Now everybody can sleep tonight :cool:

Vaphell
August 19th, 2013, 08:57 AM
my bad, i always have trouble recalling english names of ,:; :)

Erik1984
August 19th, 2013, 03:33 PM
Thanks again :) I'll mark this as solved as I have successfully executed the script with Vaphells code instead of the sed line.



musicdir="$HOME/Music/"
find $musicdir -type f -regextype posix-awk -iregex '.*\.(mp3|ogg|flac|wma|m4a)' | while read i
do
TEMP="${i%.*}.mood"
OUTF=${TEMP%/*}/.${TEMP##*/}
if [ ! -e "$OUTF" ];
then
moodbar -o "$OUTF" "$i"
fi
done

Vaphell
August 19th, 2013, 03:59 PM
home/$USER is less rocksolid than simple $HOME (you don't have to have your homedir in /home, root cerainly doesn't) but $HOME will always point to the right place)

Erik1984
August 19th, 2013, 04:20 PM
Thanks, changed it. :) I put $USER there to 'censor' my username which is in the script on my machine. $HOME seems a better choice to distribute the script for common use.

ofnuts
August 19th, 2013, 06:10 PM
Thanks Vaphell and ofnuts!
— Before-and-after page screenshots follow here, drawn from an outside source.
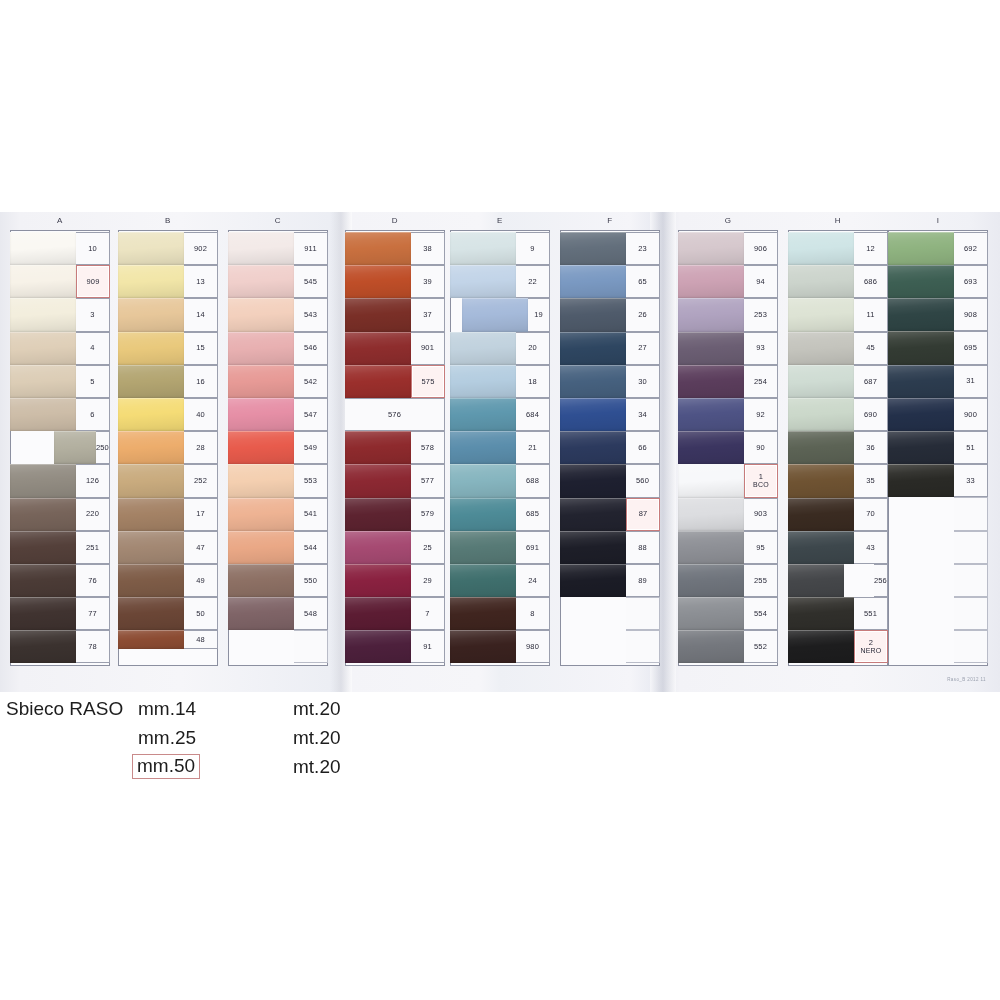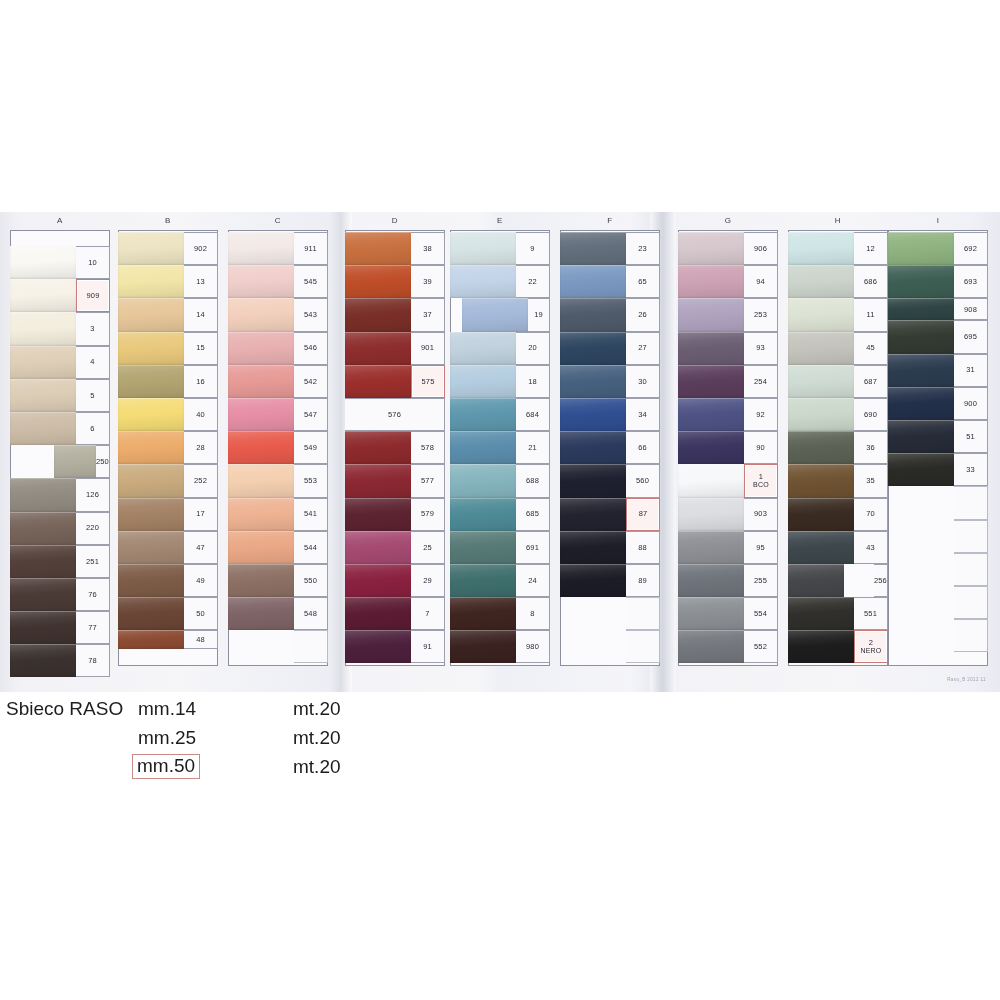--- a/index.html
+++ b/index.html
@@ -146,7 +146,7 @@
       <div class="column" style="left: 10px; width: 100px;">
         <div class="col-letter">A</div>
         <div class="col-frame" style="width: 100px; height: 435.6px;"></div>
-        <div class="rows" style="padding-top: 16px; box-sizing: border-box;">
+        <div class="rows" style="padding-top: 2px; box-sizing: border-box;">
           <div class="row" style="height: 33.2px;">
             <div class="swatch" style="width: 66px; background: rgb(250, 248, 243);"></div>
             <div class="code">

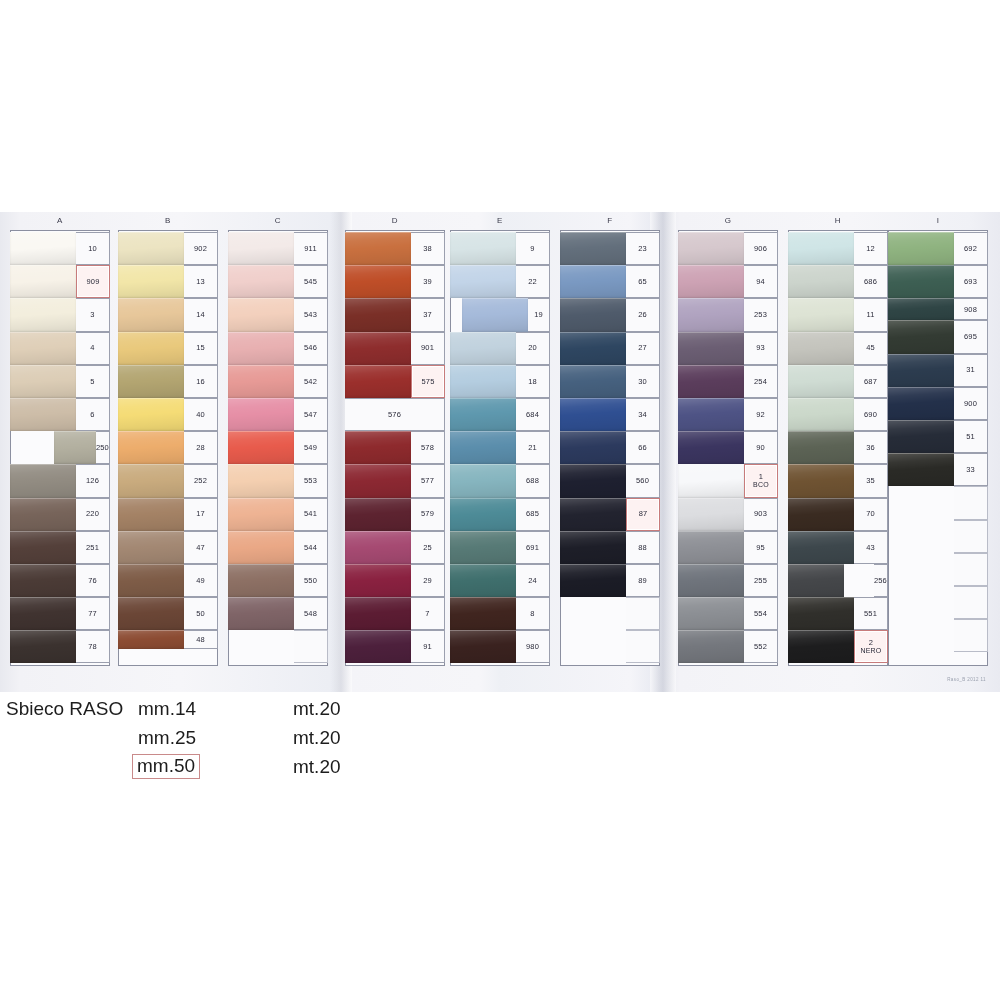--- a/index.html
+++ b/index.html
@@ -833,7 +833,7 @@
               <span>693</span>
             </div>
           </div>
-          <div class="row" style="height: 22px;">
+          <div class="row" style="height: 33px;">
             <div class="swatch" style="width: 66px; background: rgb(47, 69, 69);"></div>
             <div class="code">
               <span>908</span>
Well especially Vaphell here for the extensive explanation :)

Your solutions are a lot friendlier on the eyes ;) let's say regular expressions are not my strongest point.

@ofnuts
Your solution looks elegant but the problem is that my collection contains music with different extensions. it could be .mp3 but also .ogg .wma (one pesky folder) or .flac

Hmmm Then technically nothing says you won't get "foo.mp3" and "foo.ogg" in the same folder, so the extension shouldn't be removed (.foo.mp3.mood).

Erik1984
August 20th, 2013, 03:42 PM
I am not sure that if you name the file like that, Amarok is still able to find the .mood file. Should test your suggestion on a small directory. Technically you are right songname.mp3 and songname.ogg could exist in one directory so they would share a .mood file in the original script. So it would make sense to put .mood after the 'extension' which means nothing in Linux.